## Problem statement:
Look through the records and copy each line that has "card" in it.

## Supplied records:
Start of Block
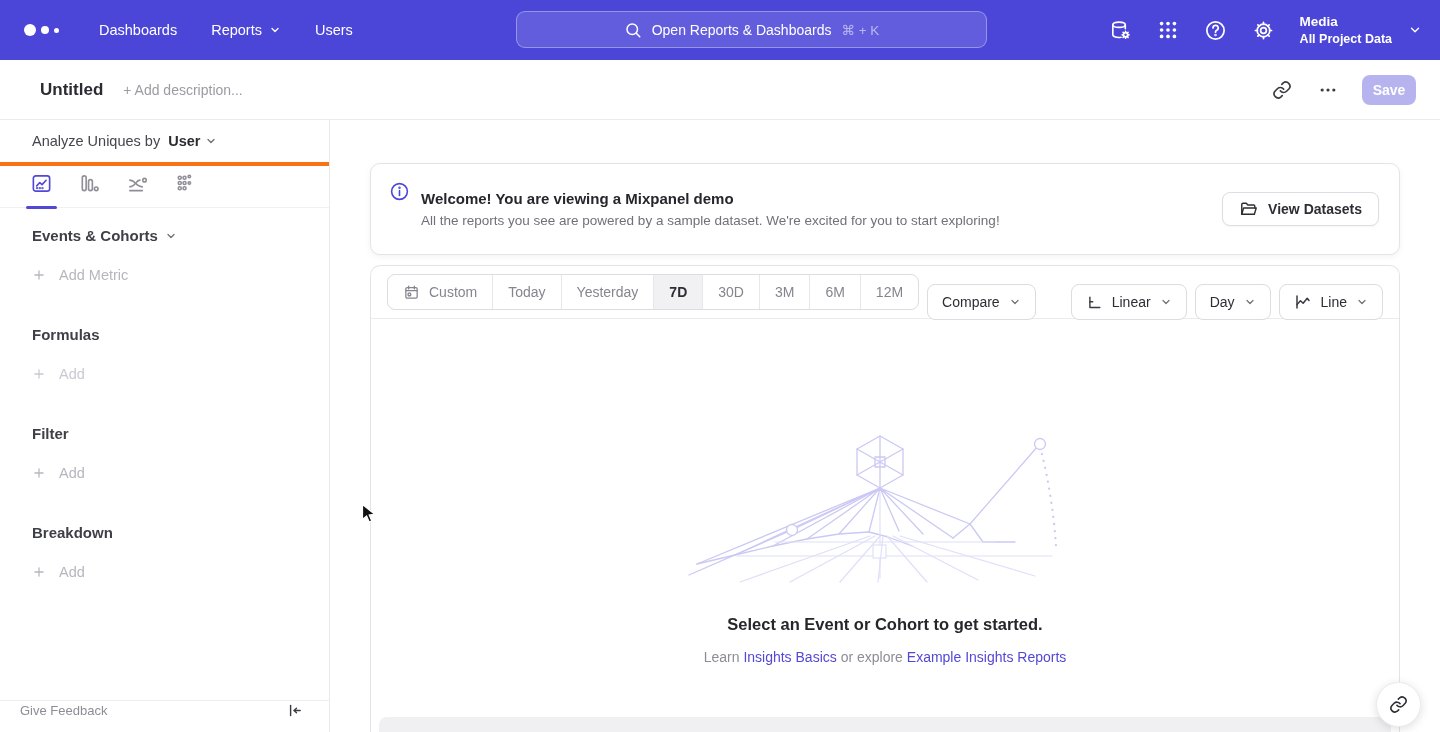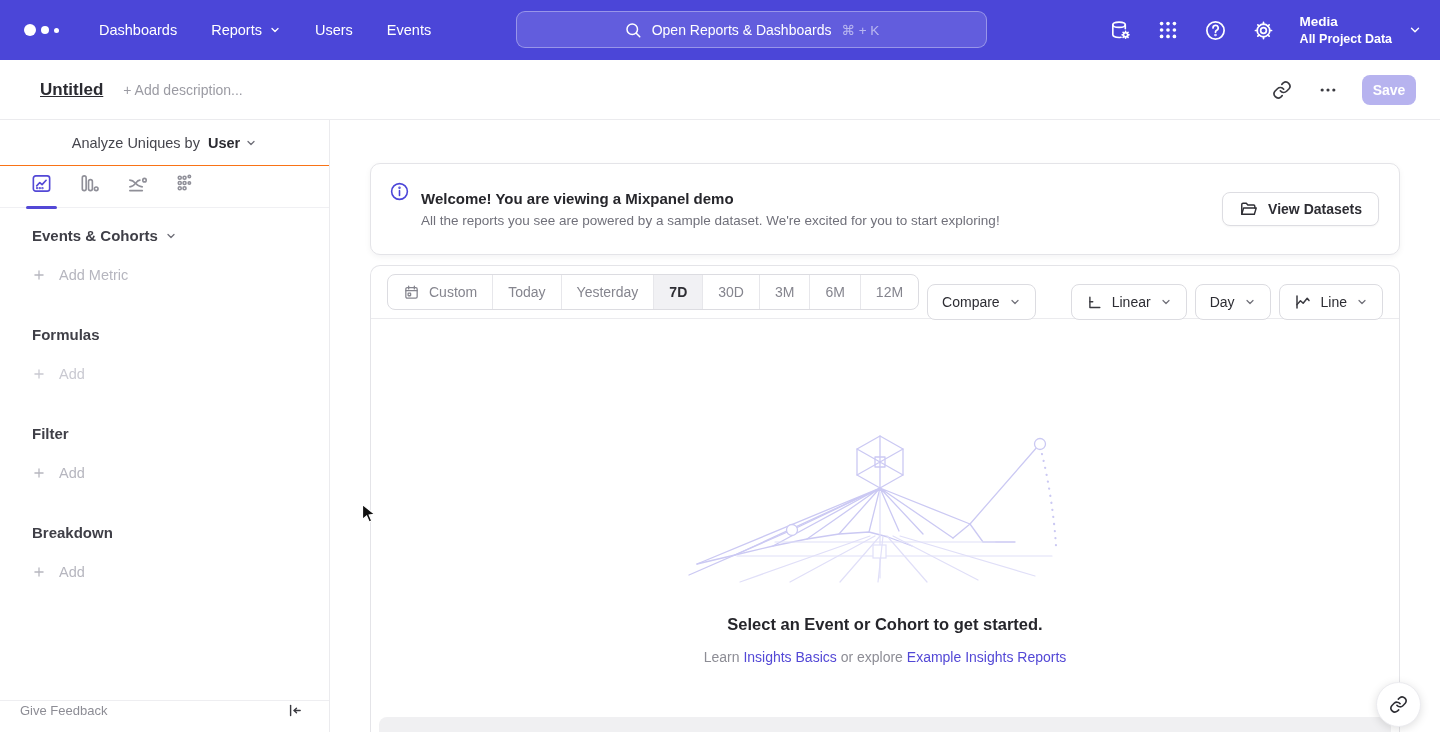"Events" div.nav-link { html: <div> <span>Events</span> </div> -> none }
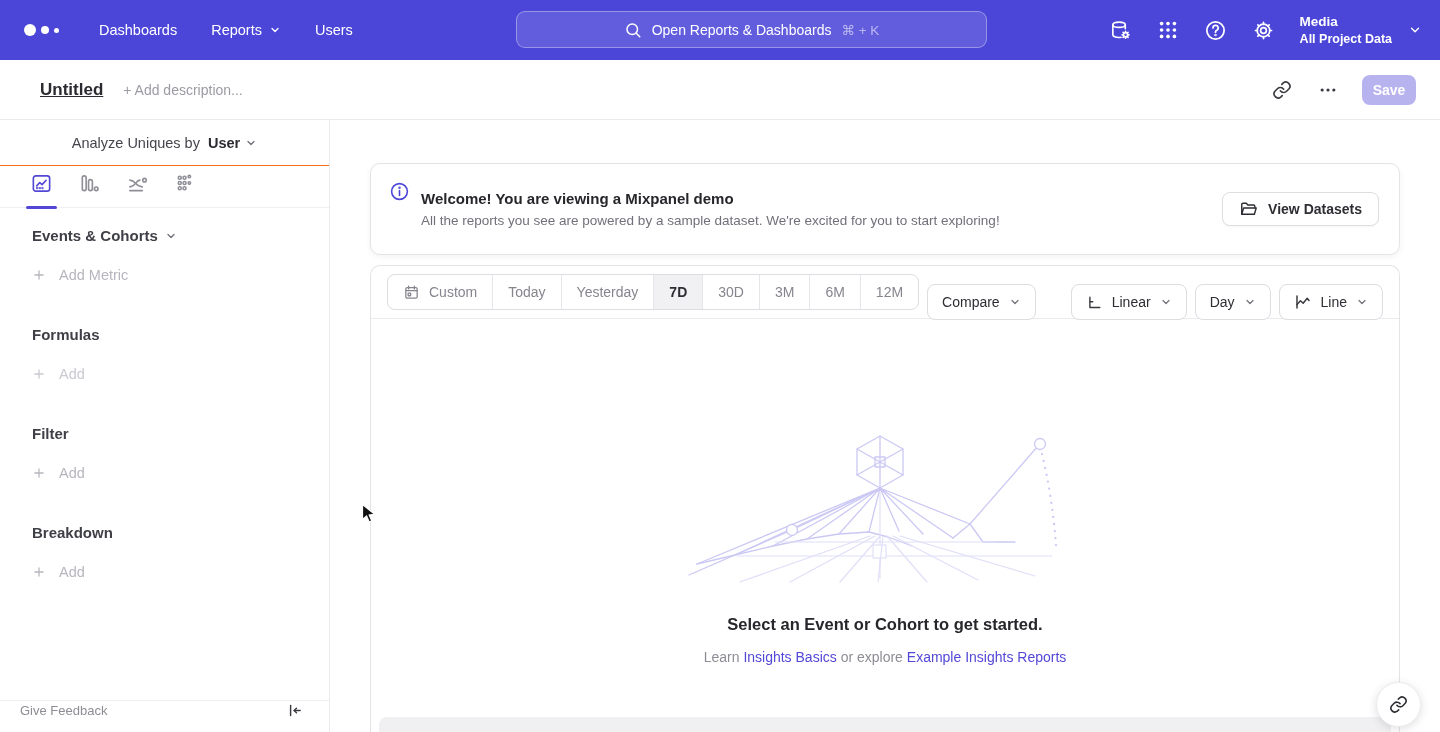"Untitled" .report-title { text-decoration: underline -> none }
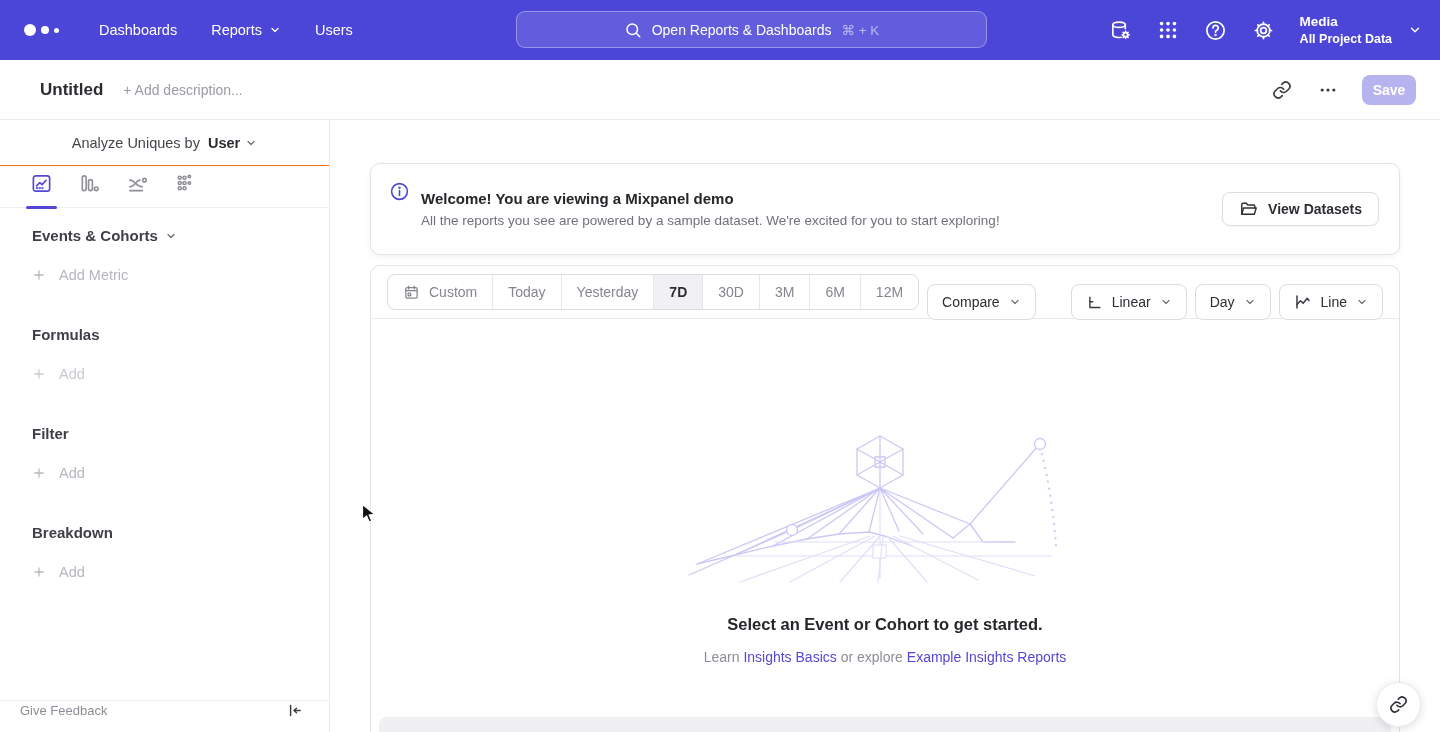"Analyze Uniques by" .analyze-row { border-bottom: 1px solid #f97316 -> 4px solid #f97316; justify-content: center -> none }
End of Block
Start of Block
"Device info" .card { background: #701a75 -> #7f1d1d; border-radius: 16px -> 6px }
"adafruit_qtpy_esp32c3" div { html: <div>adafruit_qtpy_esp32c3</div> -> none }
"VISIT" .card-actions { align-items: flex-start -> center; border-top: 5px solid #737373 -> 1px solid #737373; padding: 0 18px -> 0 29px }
End of Block
Start of Block
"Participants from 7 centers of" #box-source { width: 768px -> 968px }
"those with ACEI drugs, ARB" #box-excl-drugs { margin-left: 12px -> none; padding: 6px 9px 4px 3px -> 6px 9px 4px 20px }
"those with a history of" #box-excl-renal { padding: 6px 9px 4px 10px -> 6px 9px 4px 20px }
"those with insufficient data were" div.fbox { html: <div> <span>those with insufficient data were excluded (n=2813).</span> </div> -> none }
End of Block
## Worked solution:
"Device info" .card { background: #701a75 -> #7f1d1d; border-radius: 16px -> 6px }
"VISIT" .card-actions { align-items: flex-start -> center; border-top: 5px solid #737373 -> 1px solid #737373; padding: 0 18px -> 0 29px }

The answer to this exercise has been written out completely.